::: GIVEN INFORMATION
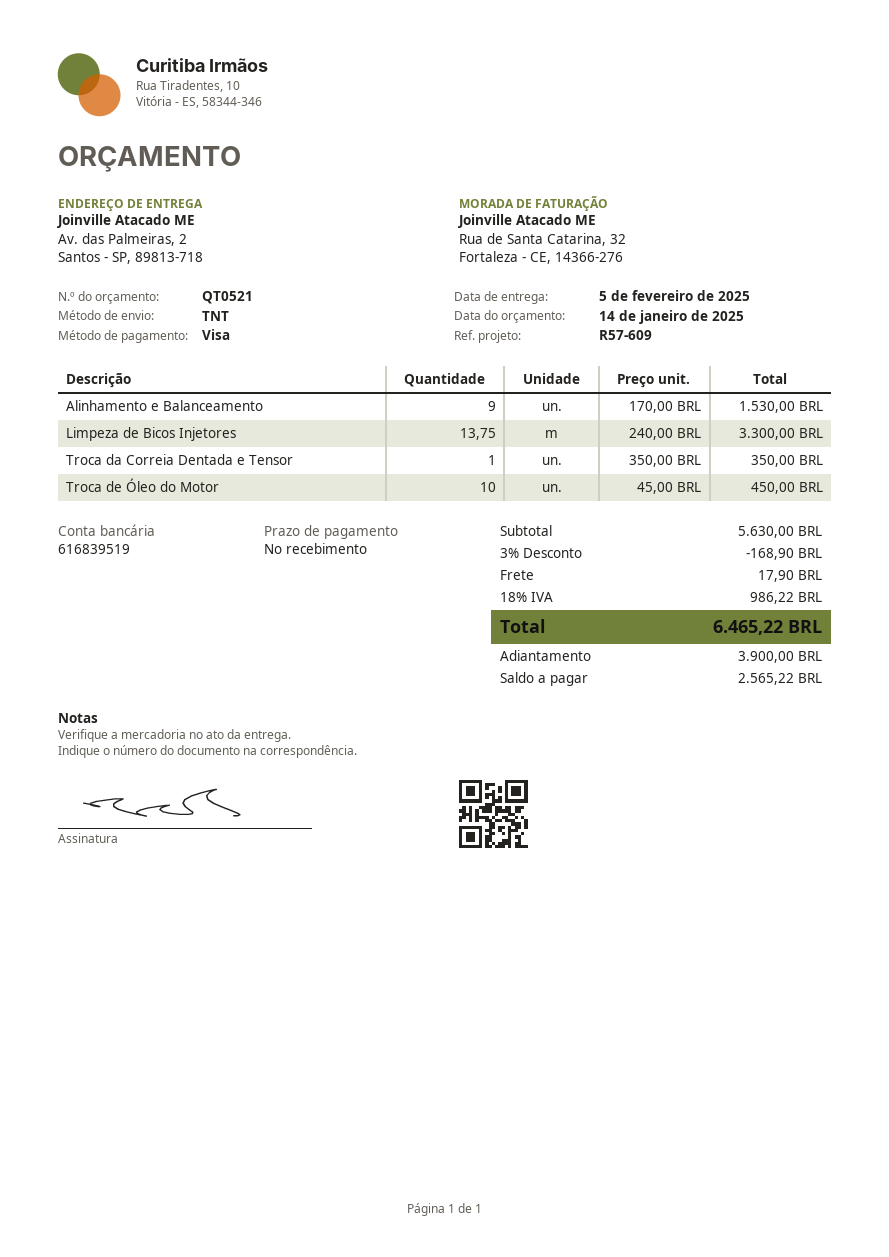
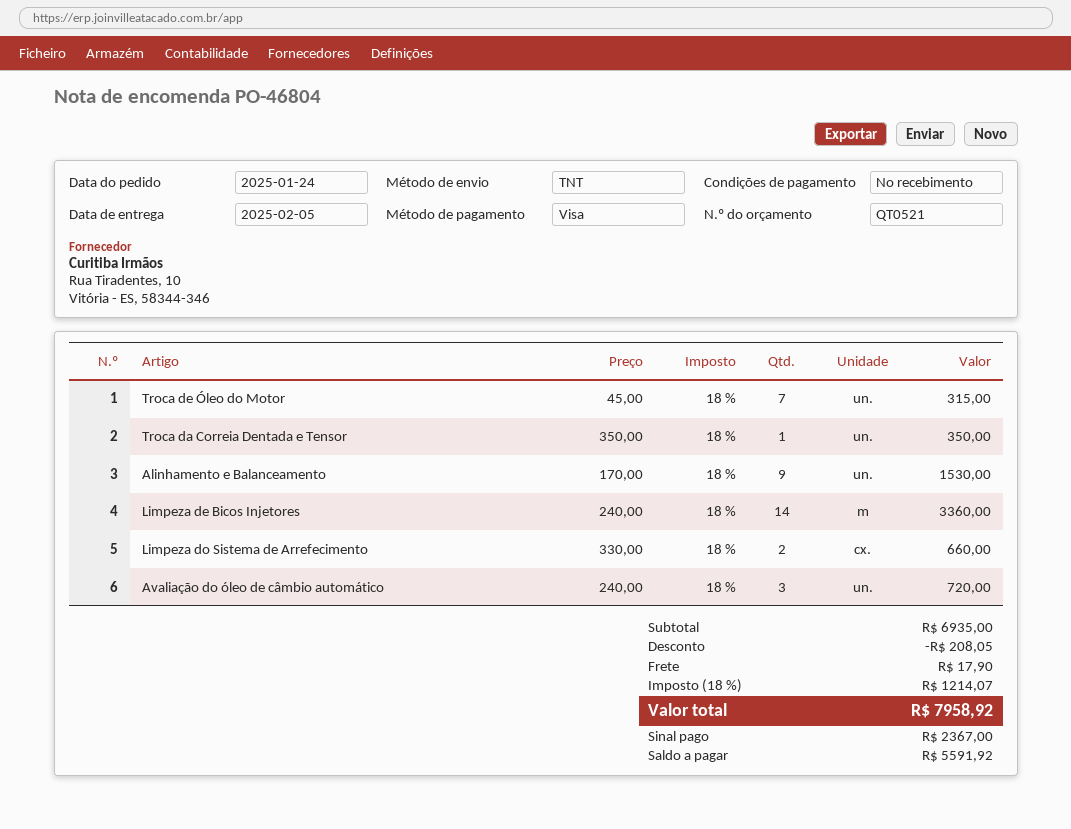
Limpeza de Bicos Injetores: 13.75 x 240.00 = 3300.00 -> 14 x 240.00 = 3360.00
Troca de Óleo do Motor: 10 x 45.00 = 450.00 -> 7 x 45.00 = 315.00
Limpeza do Sistema de Arrefecimento: none -> 2 x 330.00 = 660.00
Avaliação do óleo de câmbio automático: none -> 3 x 240.00 = 720.00
subtotal: 5630.00 -> 6935.00
discount: 168.90 -> 208.05
tax: 18% = 986.22 -> 18% = 1214.07
total: 6465.22 -> 7958.92
deposit: 3900.00 -> 2367.00
balance: 2565.22 -> 5591.92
::::::
Go through the material and set it down again exactly, but without any pictures.

Limpeza de Bicos Injetores: 13.75 x 240.00 = 3300.00 -> 14 x 240.00 = 3360.00
Troca de Óleo do Motor: 10 x 45.00 = 450.00 -> 7 x 45.00 = 315.00
Limpeza do Sistema de Arrefecimento: none -> 2 x 330.00 = 660.00
Avaliação do óleo de câmbio automático: none -> 3 x 240.00 = 720.00
subtotal: 5630.00 -> 6935.00
discount: 168.90 -> 208.05
tax: 18% = 986.22 -> 18% = 1214.07
total: 6465.22 -> 7958.92
deposit: 3900.00 -> 2367.00
balance: 2565.22 -> 5591.92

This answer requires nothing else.